OpenAI updates GPT-4o: more natural writing and greater depth when working with uploaded files

OpenAI has released an update to its model artificial intelligence (IA) GPT-4o, which adds improvements to creative writing and the ability to work with uploaded files, offering more complete answers, in addition to sharing a new method for automated teamwork, in order to understand the risks potentials of AI.

The technology company led by Sam Altman presented GPT-4o in May of this year, a model that accepts any combination of text, audio and image, and that can respond to a voice input using a time similar to that needed by humans, with a average of 320 milliseconds.

Now, OpenAI has updated GPT-4o to improve its creative writing capabilities, as well as to offer a better experience when working with uploaded filesas it will provide more accurate information related to these documents.

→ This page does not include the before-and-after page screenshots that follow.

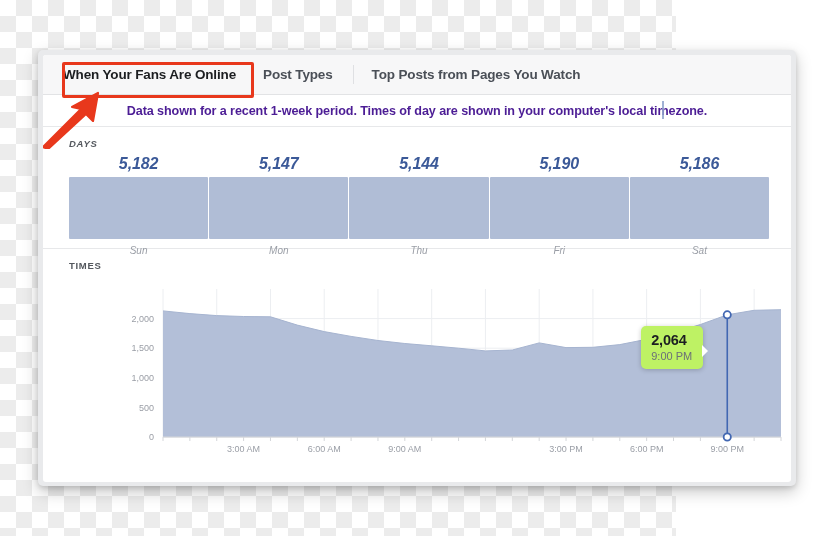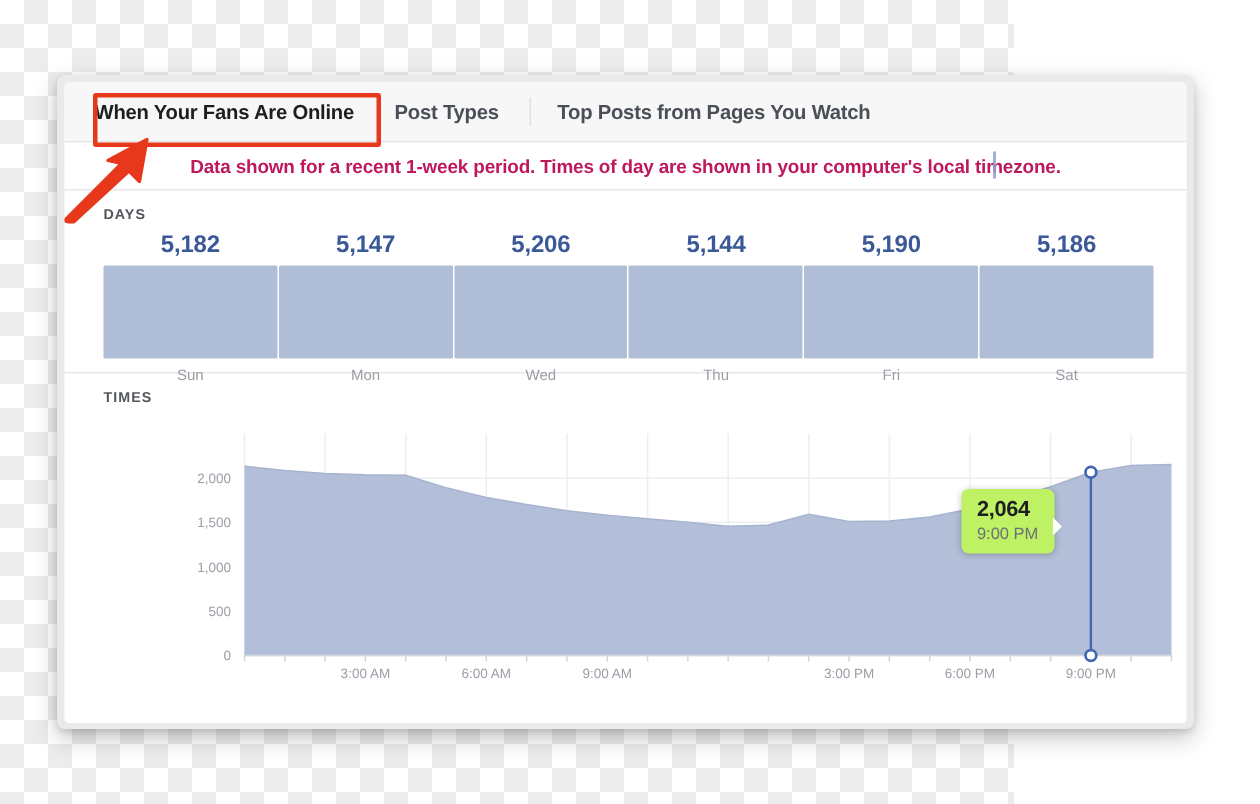--- a/index.html
+++ b/index.html
@@ -87,21 +87,21 @@
     background: #ffffff;
     border-bottom: 1px solid #e7e8ea;
     display: flex;
     align-items: center;
     justify-content: center;
     position: relative;
   }
   #desc {
     font-size: 12.6px;
     font-weight: bold;
-    color: #be185d;
+    color: #4c1d95;
     letter-spacing: -0.1px;
   }
   #text-caret {
     position: absolute;
     left: 619px;
     top: 6px;
     width: 2px;
     height: 18px;
     background: #8fa3cc;
     opacity: 0.85;
@@ -113,20 +113,21 @@
     font-weight: bold;
     color: #53575d;
     letter-spacing: 0.7px;
   }
 
   #days-section {
     position: relative;
     padding: 11px 0 0 0;
     border-bottom: 1px solid #e7e8ea;
     height: 122px;
+    font-style: italic;
   }
   #days-label { position: absolute; left: 26px; top: 11px; }
 
   #days-row {
     position: absolute;
     left: 26px;
     top: 28px;
     right: 22px;
     display: flex;
     gap: 1px;
@@ -272,25 +273,20 @@
         <div id="days-row">
             <div class="day-col">
               <div class="day-val">5,182</div>
               <div class="day-bar" style="background: rgb(176, 189, 214);"></div>
               <div class="day-name">Sun</div>
             </div>
             <div class="day-col">
               <div class="day-val">5,147</div>
               <div class="day-bar" style="background: rgb(176, 189, 214);"></div>
               <div class="day-name">Mon</div>
-            </div>
-            <div class="day-col">
-              <div class="day-val">5,206</div>
-              <div class="day-bar" style="background: rgb(176, 189, 214);"></div>
-              <div class="day-name">Wed</div>
             </div>
             <div class="day-col">
               <div class="day-val">5,144</div>
               <div class="day-bar" style="background: rgb(176, 189, 214);"></div>
               <div class="day-name">Thu</div>
             </div>
             <div class="day-col">
               <div class="day-val">5,190</div>
               <div class="day-bar" style="background: rgb(176, 189, 214);"></div>
               <div class="day-name">Fri</div>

This was recently announced by the technology company in a publication on X (former Twitter), where it indicated that the GPT-4o model “will offer more natural, attractive and personalized writing” in order to improve the relevance and readability of the responses it shows to users.

Following this line, when the model offers results related to documents uploaded to ChatGPT, whether images or text documents, will provide “deeper” information and, therefore, “more complete” answers.

With all this, it must be taken into account that, for the moment, the capabilities of the GPT-4o AI model are available exclusively to users subscribed to the paid version of ChatGPT Plus.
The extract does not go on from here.